Arguably the key differentiator between the teams of data analysts a full-service annotation specialist such as iMerit deploys, and other approaches more heavily dependent on automated or even crowd sourced annotation, is the breadth and depth of experience a trained human-in-the-loop team brings to large, multi-workflow projects. The results (and definition of success) are largely defined by the evolution of data accuracy over the course of the initial weeks and then months through feedback loop models designed to eliminate individual errors and build consistency across a team of annotators that can number in the hundreds.
When an industry-leading precision agriculture AI technology developer approached iMerit in April 2018 the data scientists creating an AI algorithm specifically for crop management applications were spending roughly $10 million a year for the annotation output of five data labeling services, including two that employed a crowd sourcing approach. Why so many service vendors? The teams of generalists each of the vendors provided had an understandably high error rate that forced a damage control methodology: each segmented image was labeled three times by separate annotators before the results were merged through a consensus building discussion. Those collated labeled images were then sent to a team of 15 United States-based agronomist specialists for quality assurance and corrections.
The results – a range of 40-60 percent accuracy based on the scoring by the agronomists working the last steps of the production chain – were imperfect, but arguably the realistic expectation for the overall approach.
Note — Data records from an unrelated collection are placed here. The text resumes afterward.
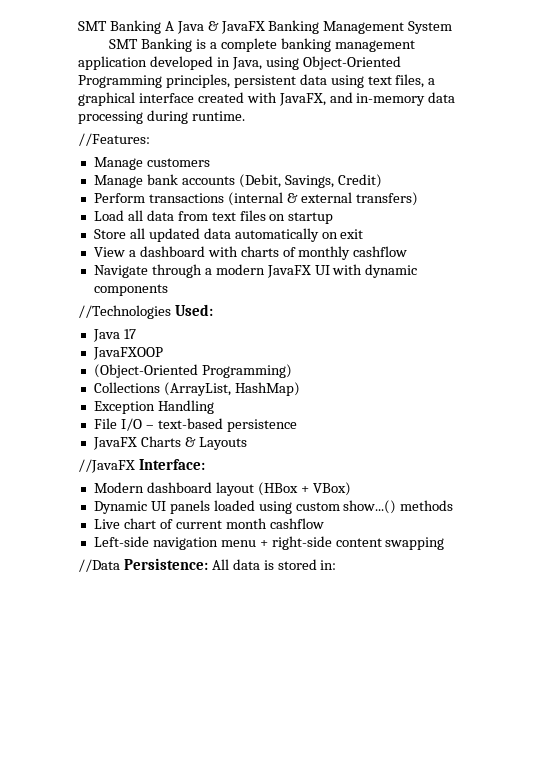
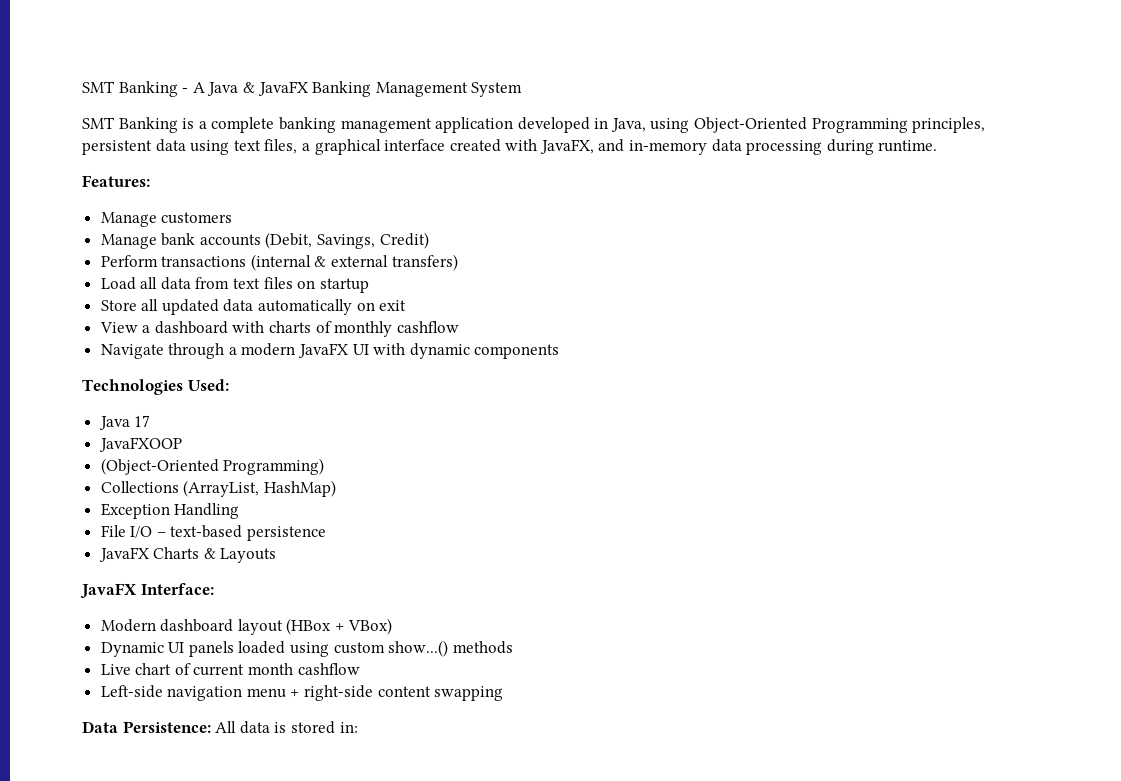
- SMT Banking A Java & JavaFX Banking Management System
+ SMT Banking - A Java & JavaFX Banking Management System
- //Features:
+ Features:
- //Technologies Used:
+ Technologies Used:
- //JavaFX Interface:
+ JavaFX Interface:
- //Data Persistence: All data is stored in:
+ Data Persistence: All data is stored in:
In a departure from the brute force system in place, iMerit’s worked with the client to build expertise from the ground up. Following a three-week training and development initiation for an initial new 20-analyst labeling team, each of the labelers worked through a feedback loop with the agronomists to steadily improve their accuracy. The results were illuminating. iMerit’s labelers reached a steady 80 percent accuracy (now 95 percent or greater, depending on crop type, image quality, lighting, and other related factors).
The impact of the shift in approach (and vendor) has reverberated well beyond the immediate process of annotation. The initial iMerit team of 20 data labelers has grown tenfold, and replaced the five separate vendors, and the client was able to reduce the team of agronomists acting as an (expensive) QA backstop to one. The overall result? A 40 percent reduction in spending on data annotation, and a reallocation of budget towards expanded data collection instead.